HILDY BOWBEER, Magistrate Judge.
This matter is before the undersigned United States Magistrate Judge on Defendant Travis Kyle Mayer's Motion to Compel Discovery [Doc. No. 94]. Mayer asks for an order requiring the Government to produce copies of all digital data it has seized from him. The case has been referred to the undersigned for resolution of pretrial matters pursuant to 28 U.S.C. § 636 and District of Minnesota Local Rule 72.1. For the reasons set forth below, the motion is granted in part and denied in part.
Mayer is charged with the production and attempted production of child pornography, distribution of child pornography, possession of child pornography, transfer and attempted transfer of obscene matter to a minor, attempted and actual coercion and enticement of a minor to engage in the production of child pornography, receipt of child pornography, and obstruction of justice. (Second Superseding Indictment [Doc. No. 83].)

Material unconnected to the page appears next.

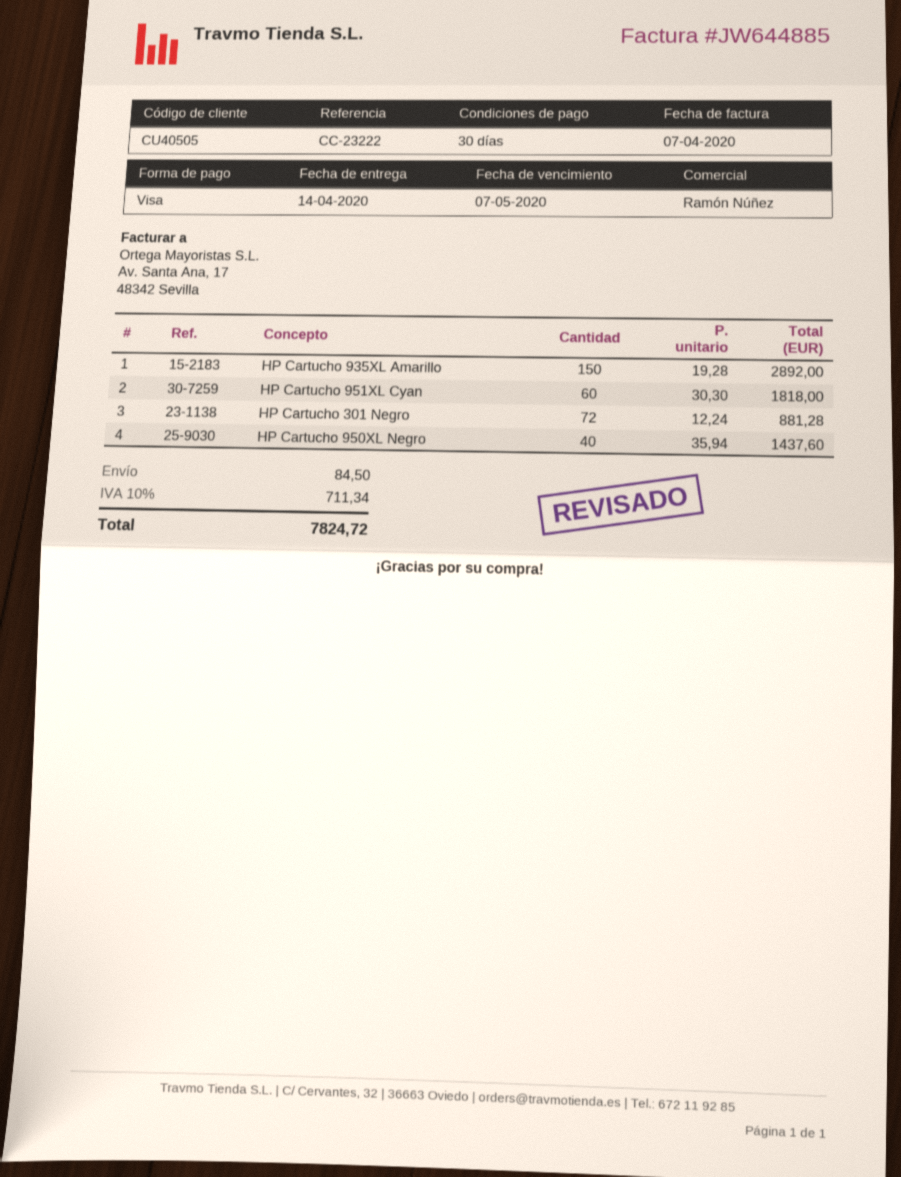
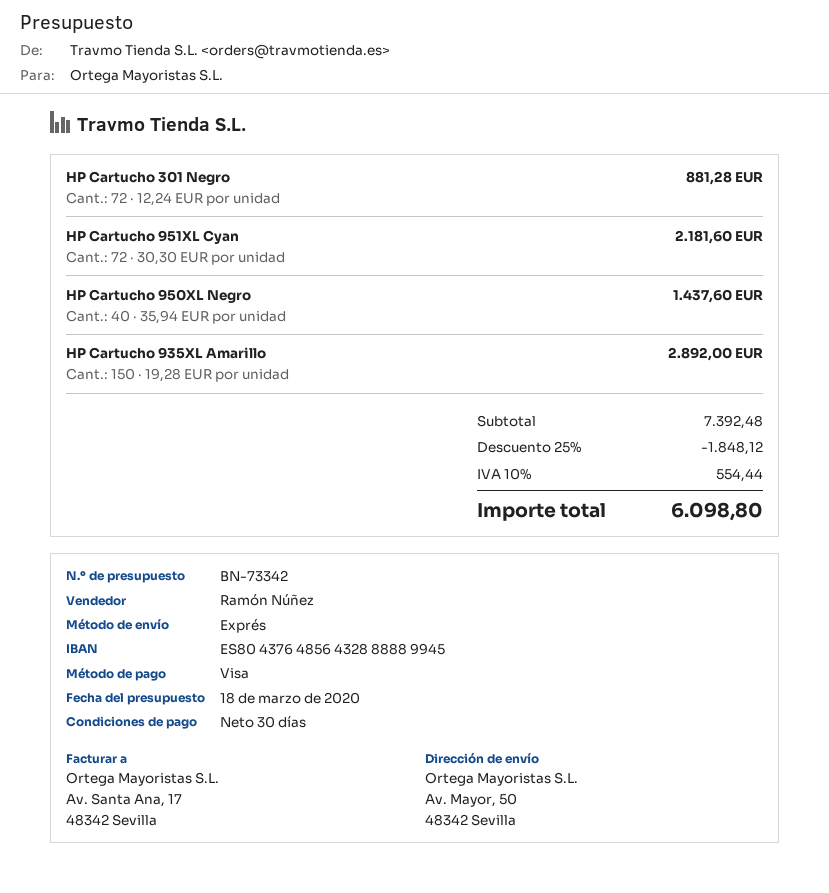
HP Cartucho 951XL Cyan: 60 x 30.30 = 1818.00 -> 72 x 30.30 = 2181.60
discount: none -> 25% = 1848.12
shipping: 84.50 -> none
tax: 10% = 711.34 -> 10% = 554.44
total: 7824.72 -> 6098.80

Mayer filed a motion to compel discovery on January 7, 2020, seeking an order requiring the Government to disclose and produce copies of all digital data it has seized from him. (Def.'s Mot. Compel at 1 [Doc. No. 94].) The data seized from Mayer includes, inter alia, alleged child pornography, child erotica, Kik chats, call logs, and Facebook messenger data. Mayer argues the Government has denied him reasonable access to the alleged child pornography and refused to provide him with a complete copy of all non-pornographic data. (Id.) According to Mayer's attorney, Daniel L. Gerdts, each time he and Mayer have attempted to view the alleged child pornography, the Government has insisted that an agent be present in the room, operating the computer and viewing the evidence alongside them. (Id. at 2.) Mayer argues that he "cannot adequately prepare for trial without either having a copy of the materials themselves, or having unfettered access to the materials without being supervised by the Government's case agent." (Id. at 1.)
In response to Mayer's motion, the Government defended the restrictions placed on Mayer's access to child pornography as consistent with 18 U.S.C. § 3509(m).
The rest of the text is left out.